■ Exercise goal:
Scan the lines below and report each one containing "sounds" by copying it.

■ Task material:
=== Section Start ===

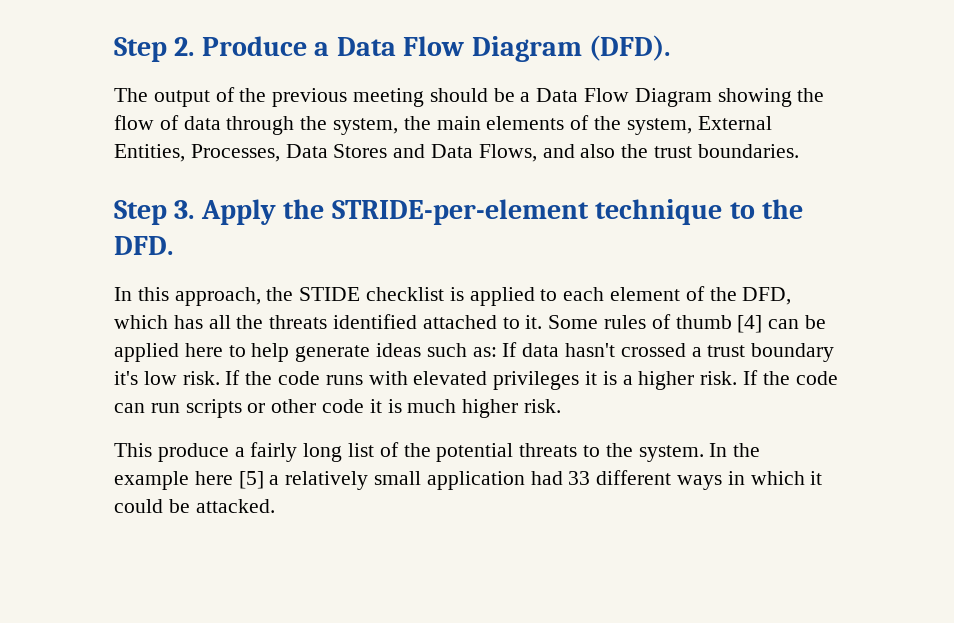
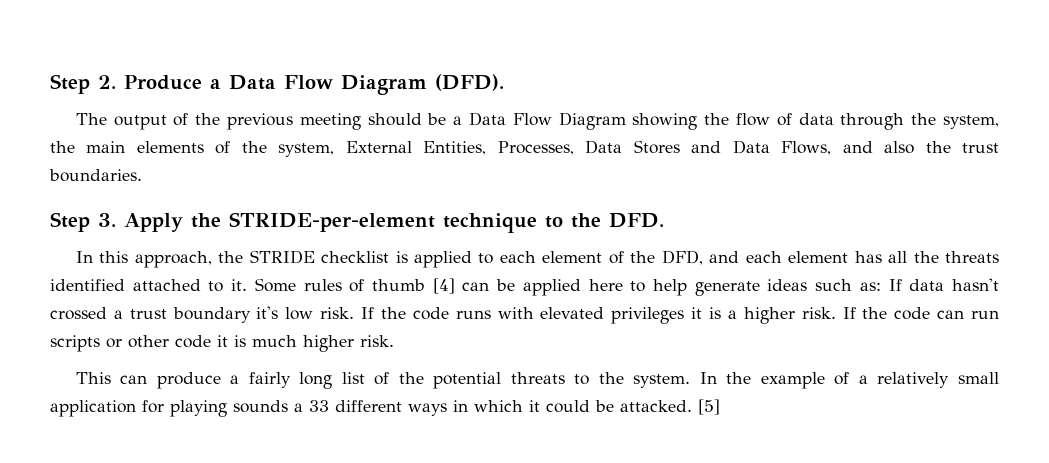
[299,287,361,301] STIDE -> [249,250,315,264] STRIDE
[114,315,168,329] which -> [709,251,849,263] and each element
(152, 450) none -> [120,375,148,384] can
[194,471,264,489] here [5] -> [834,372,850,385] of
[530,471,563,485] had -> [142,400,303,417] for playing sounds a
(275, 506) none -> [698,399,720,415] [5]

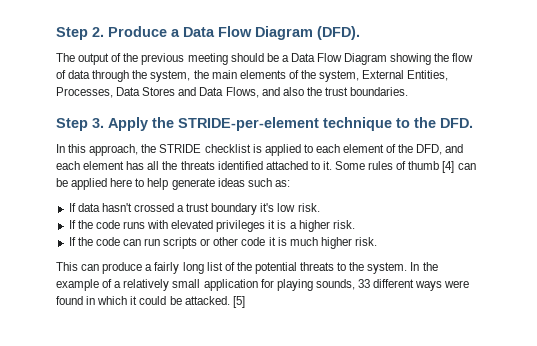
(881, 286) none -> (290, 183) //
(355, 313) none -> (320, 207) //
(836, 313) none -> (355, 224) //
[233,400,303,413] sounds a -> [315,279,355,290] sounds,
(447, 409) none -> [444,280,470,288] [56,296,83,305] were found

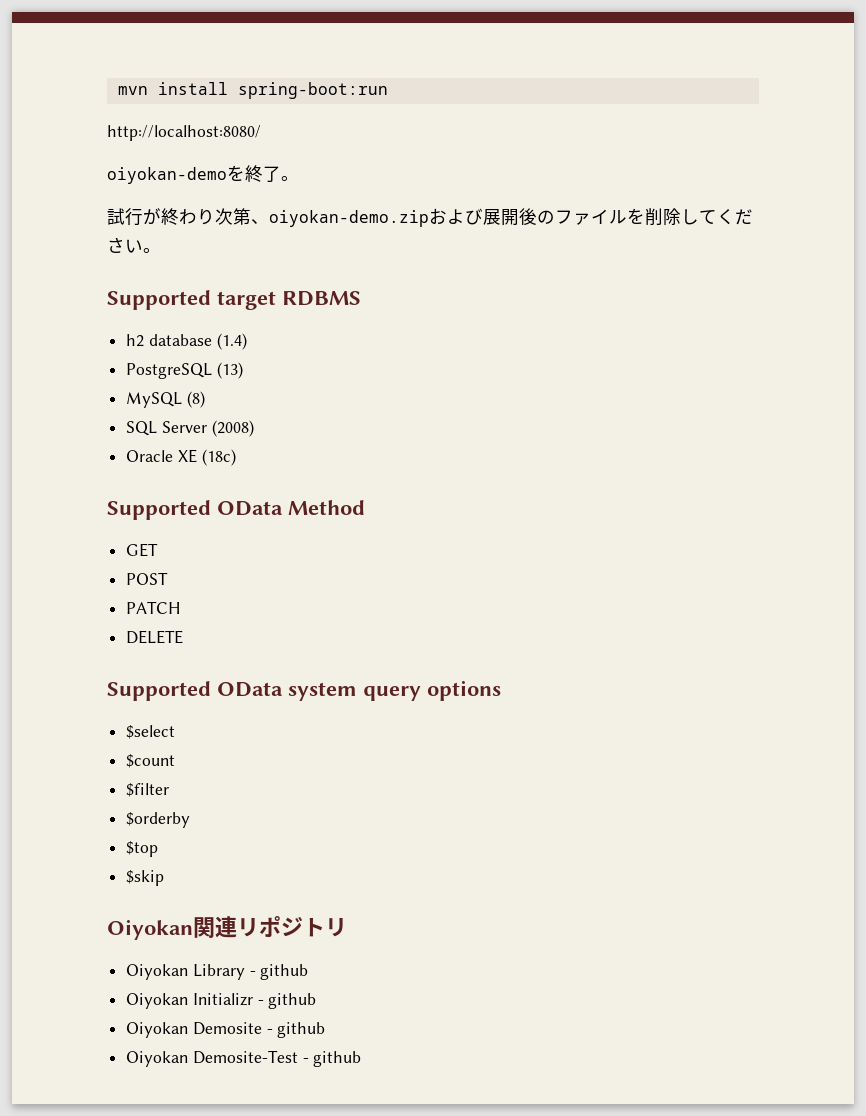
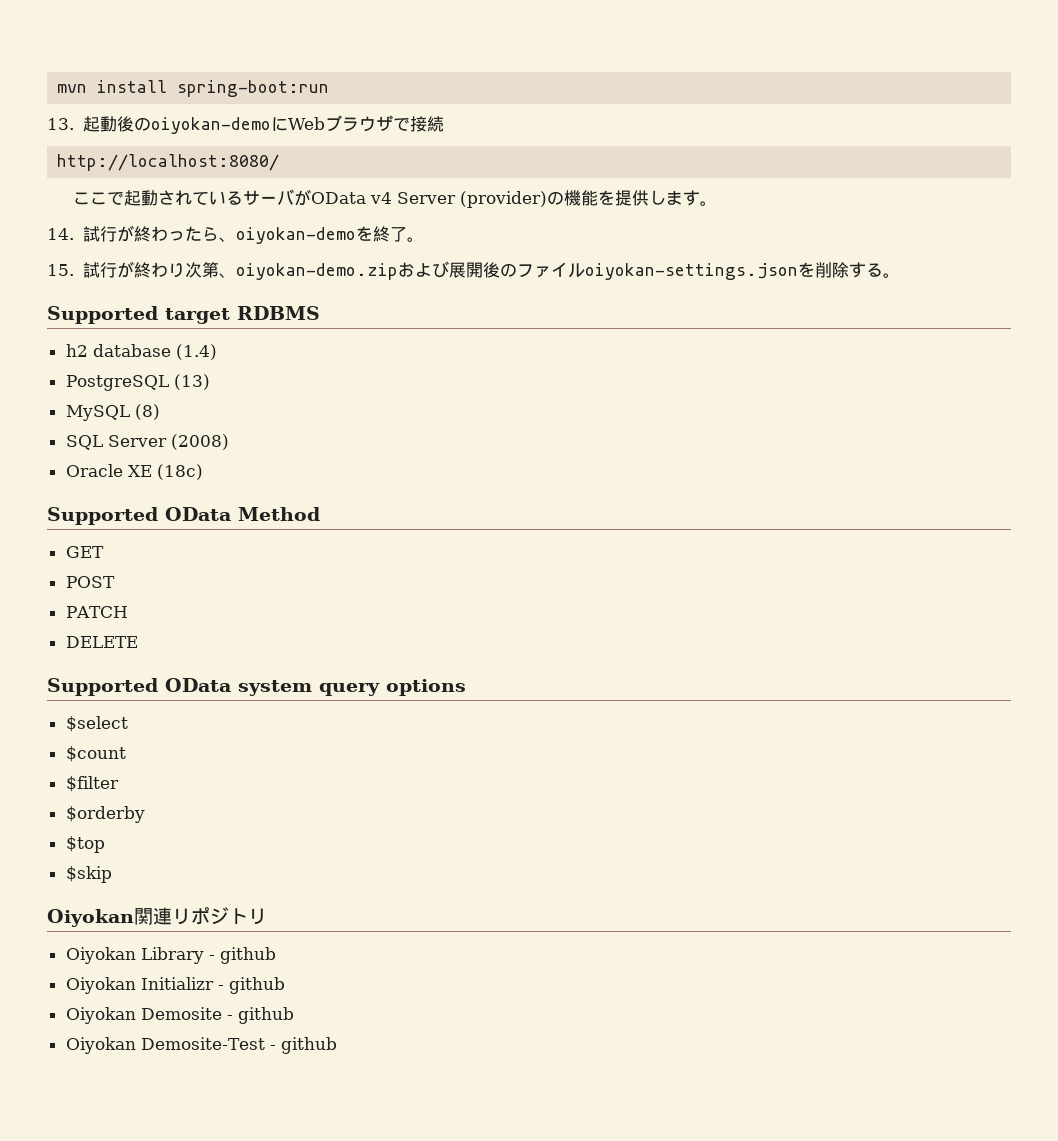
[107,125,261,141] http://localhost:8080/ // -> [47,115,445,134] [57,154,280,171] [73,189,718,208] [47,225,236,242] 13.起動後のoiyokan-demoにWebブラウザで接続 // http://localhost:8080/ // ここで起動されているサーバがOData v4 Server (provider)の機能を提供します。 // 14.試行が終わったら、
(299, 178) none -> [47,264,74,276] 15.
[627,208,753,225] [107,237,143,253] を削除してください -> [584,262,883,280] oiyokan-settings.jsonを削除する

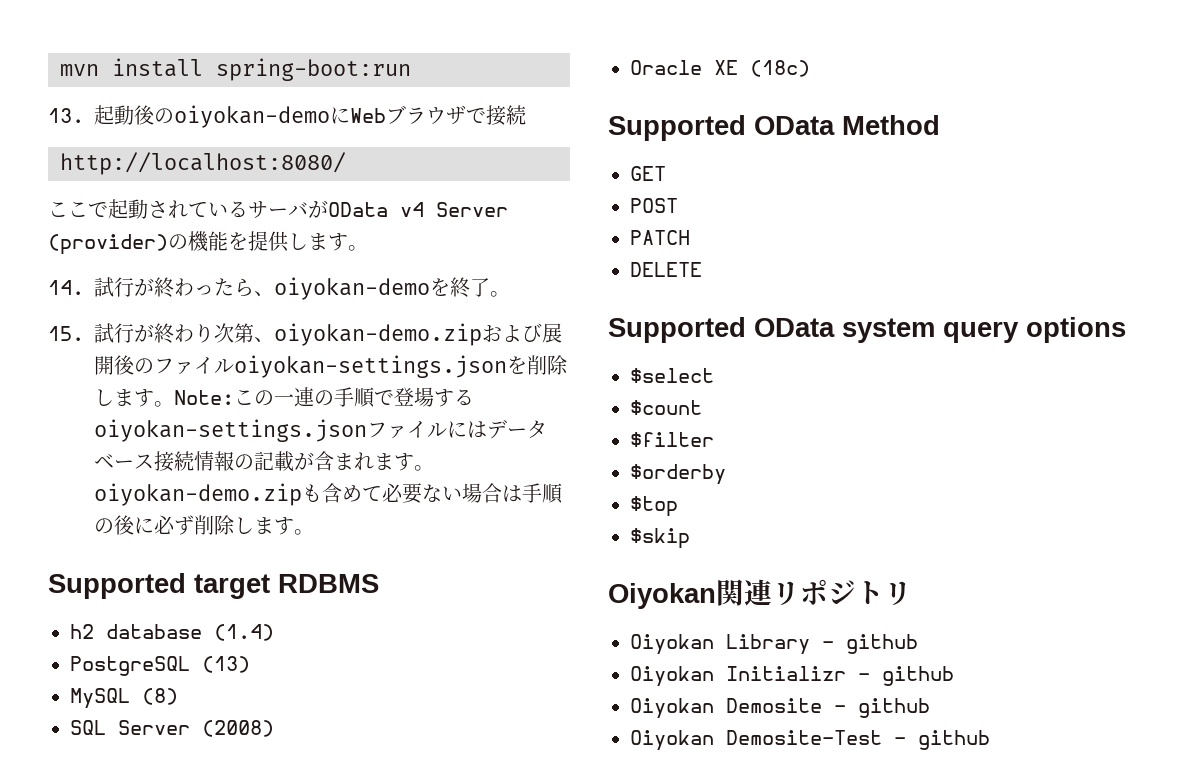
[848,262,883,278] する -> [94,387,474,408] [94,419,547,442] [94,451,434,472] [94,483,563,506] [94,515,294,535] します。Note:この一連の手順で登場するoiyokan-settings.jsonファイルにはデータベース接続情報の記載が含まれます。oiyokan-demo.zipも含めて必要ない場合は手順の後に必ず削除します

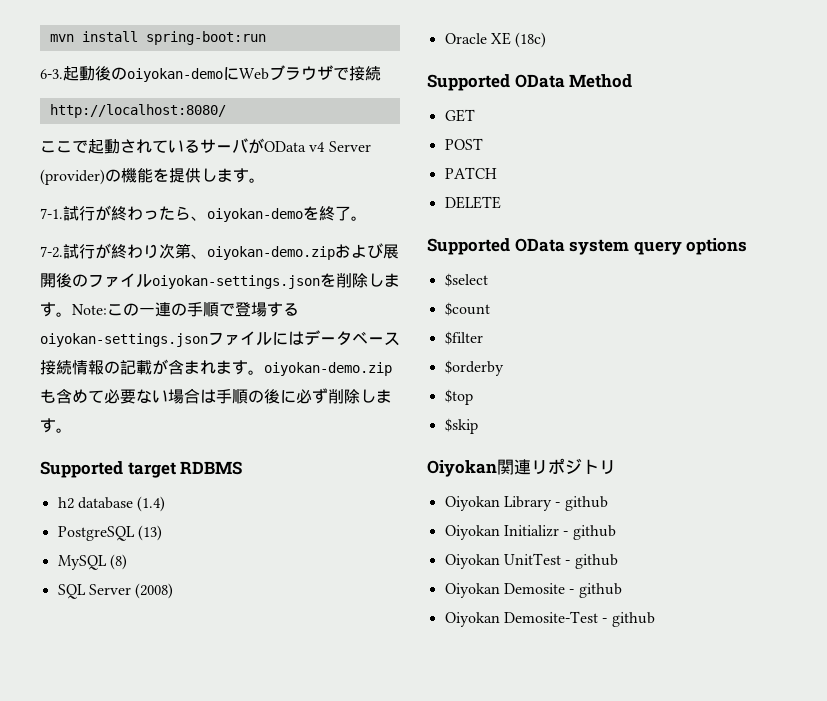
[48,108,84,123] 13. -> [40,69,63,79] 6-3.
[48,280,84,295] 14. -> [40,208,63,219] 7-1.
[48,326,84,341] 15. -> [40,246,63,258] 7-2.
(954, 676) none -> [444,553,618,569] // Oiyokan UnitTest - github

=== Section End ===
=== Section Start ===

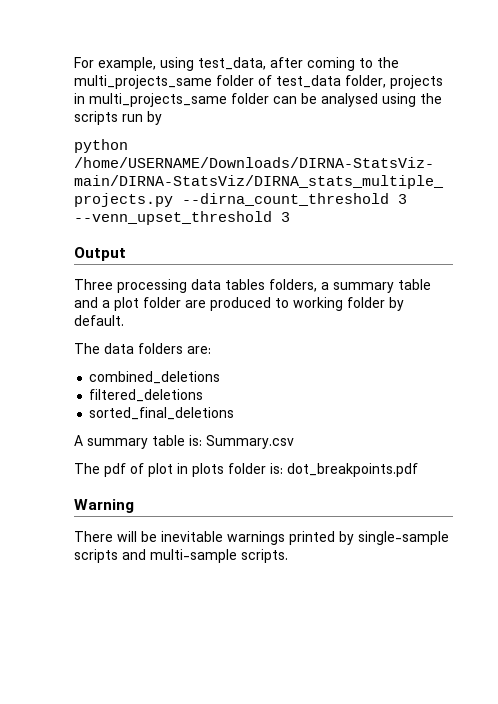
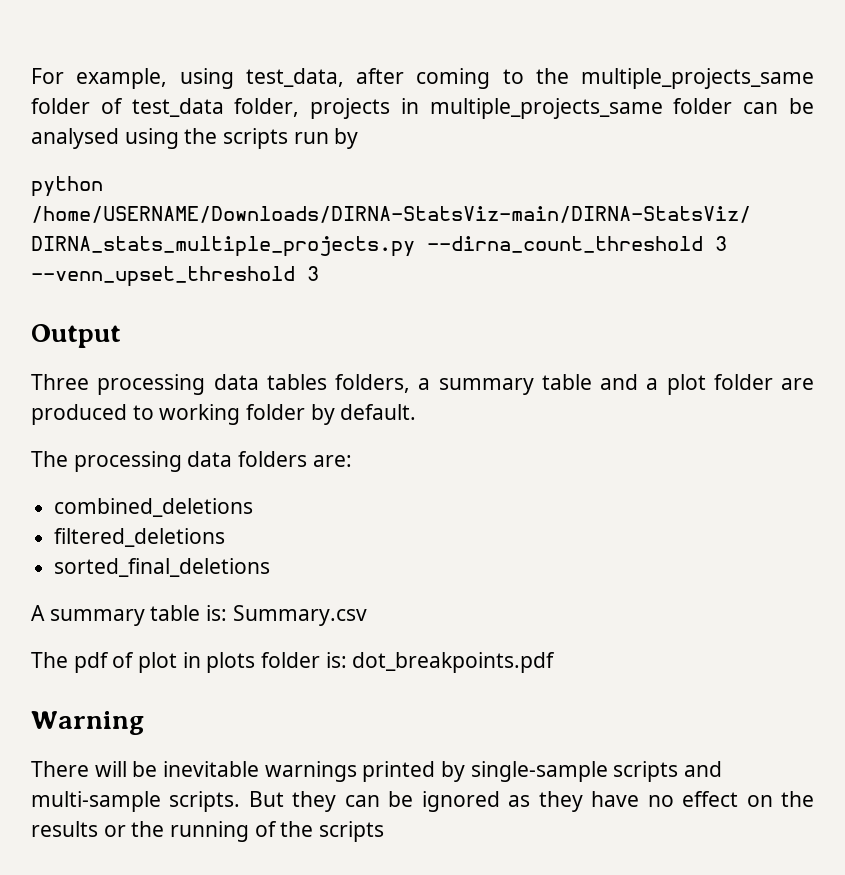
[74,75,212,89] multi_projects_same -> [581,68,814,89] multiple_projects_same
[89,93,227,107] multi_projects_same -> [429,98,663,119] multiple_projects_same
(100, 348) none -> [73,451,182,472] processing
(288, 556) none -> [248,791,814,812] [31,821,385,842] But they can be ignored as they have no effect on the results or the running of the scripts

=== Section End ===

■ Written answer:
[530,471,563,485] had -> [142,400,303,417] for playing sounds a
[233,400,303,413] sounds a -> [315,279,355,290] sounds,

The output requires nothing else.